▶ _Stored data_:

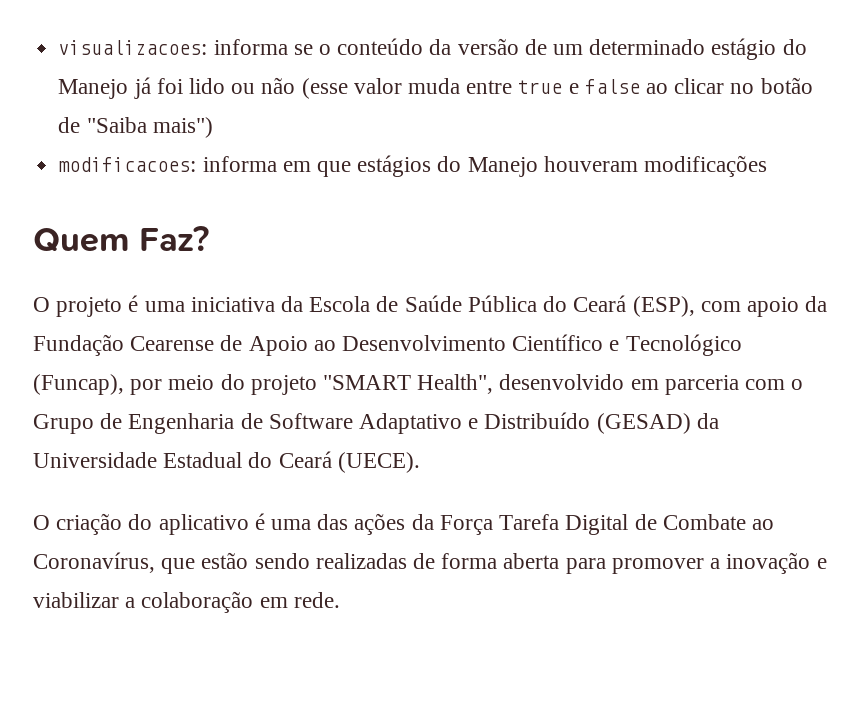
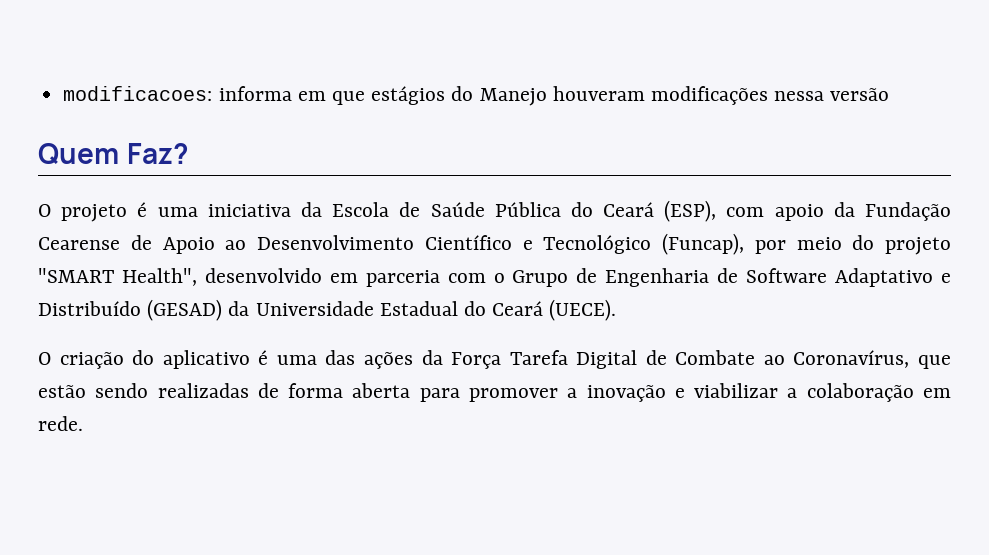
[58,38,807,60] [58,77,813,99] [58,117,213,138] visualizacoes: informa se o conteúdo da versão de um determinado estágio do Manejo já foi lido ou não (esse valor muda entre true e false ao clicar no botão de "Saiba mais") // -> (63, 93) none
(767, 166) none -> [774,88,890,101] nessa versão

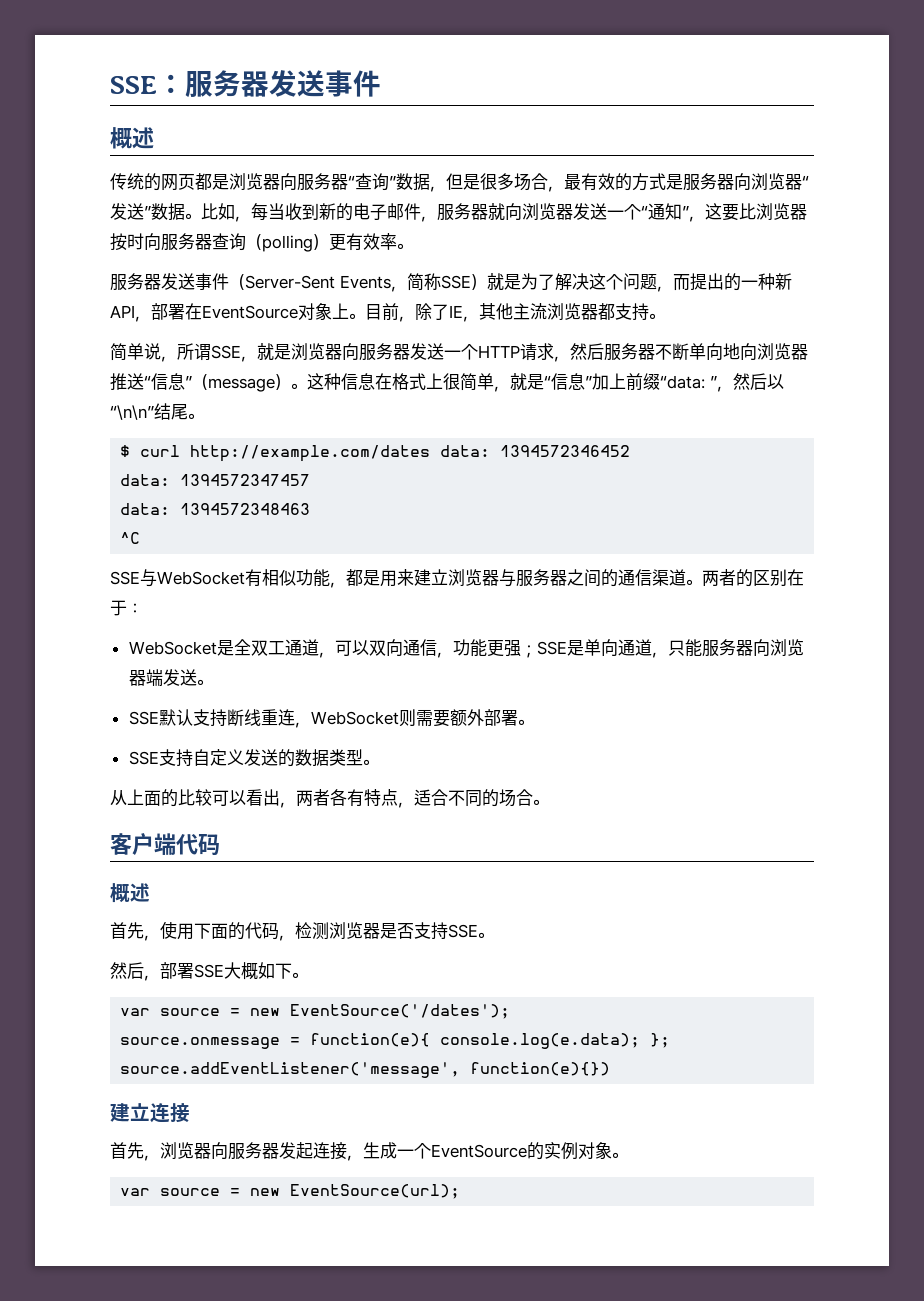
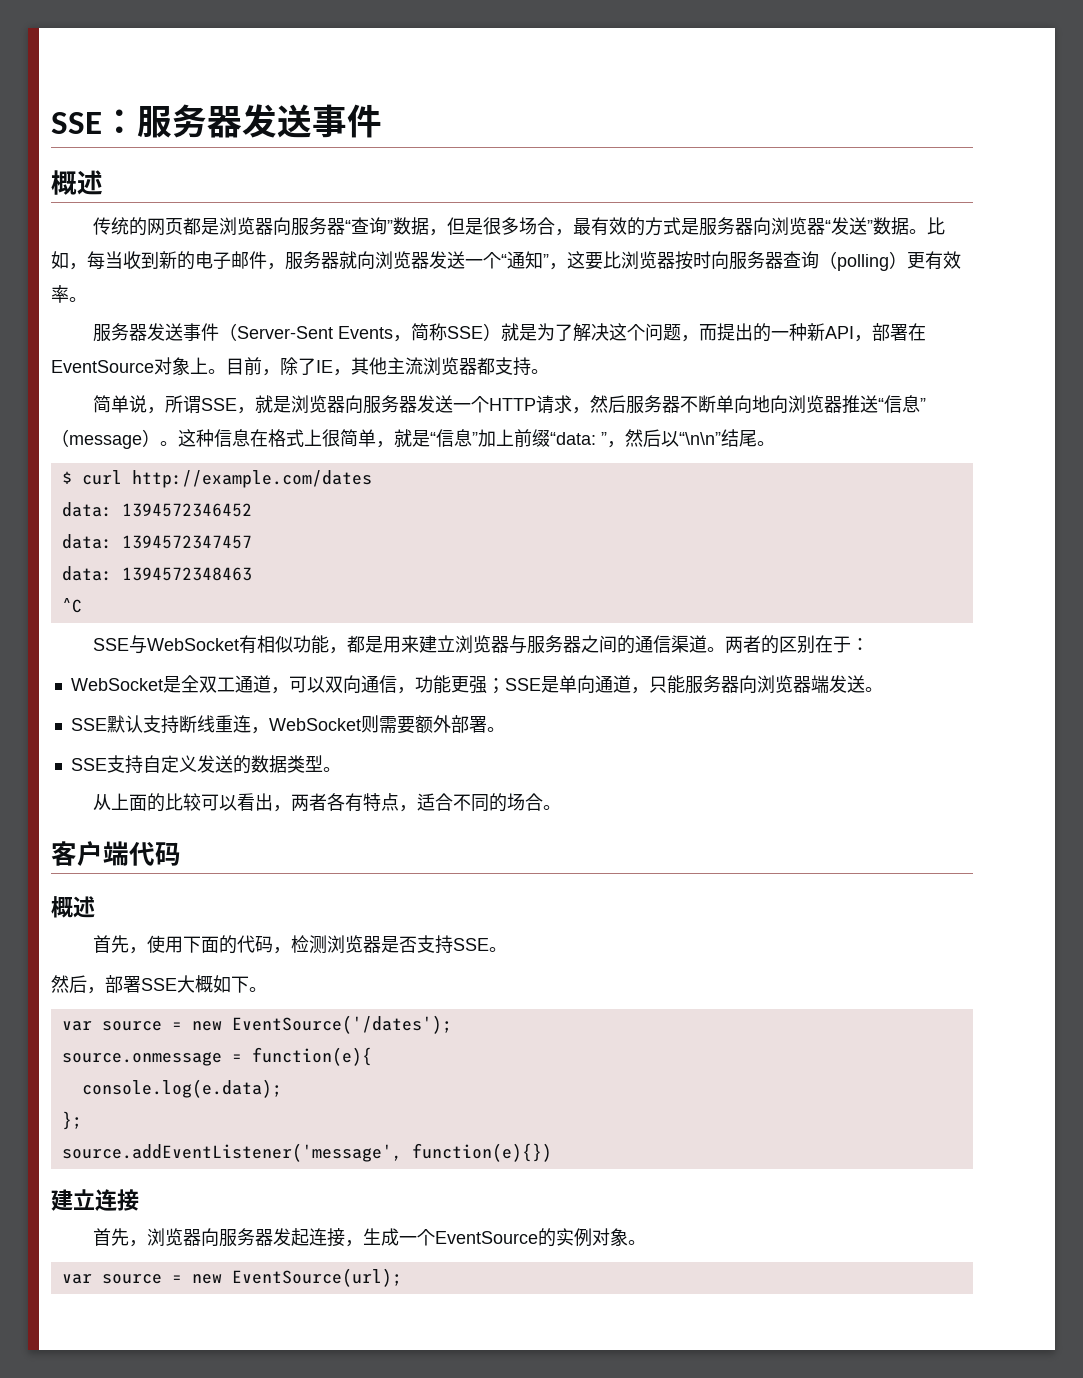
(431, 453) none -> (372, 479) //
(431, 1040) none -> (372, 1056) //
(641, 1041) none -> (282, 1088) //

▶ _Assigned task_:
Nothing but the lines from the one that contains "(767, 166) none" through the last line of the records belongs in the answer, reproduced exactly, with no pictures.

▶ _Result of the task_:
(767, 166) none -> [774,88,890,101] nessa versão

(431, 453) none -> (372, 479) //
(431, 1040) none -> (372, 1056) //
(641, 1041) none -> (282, 1088) //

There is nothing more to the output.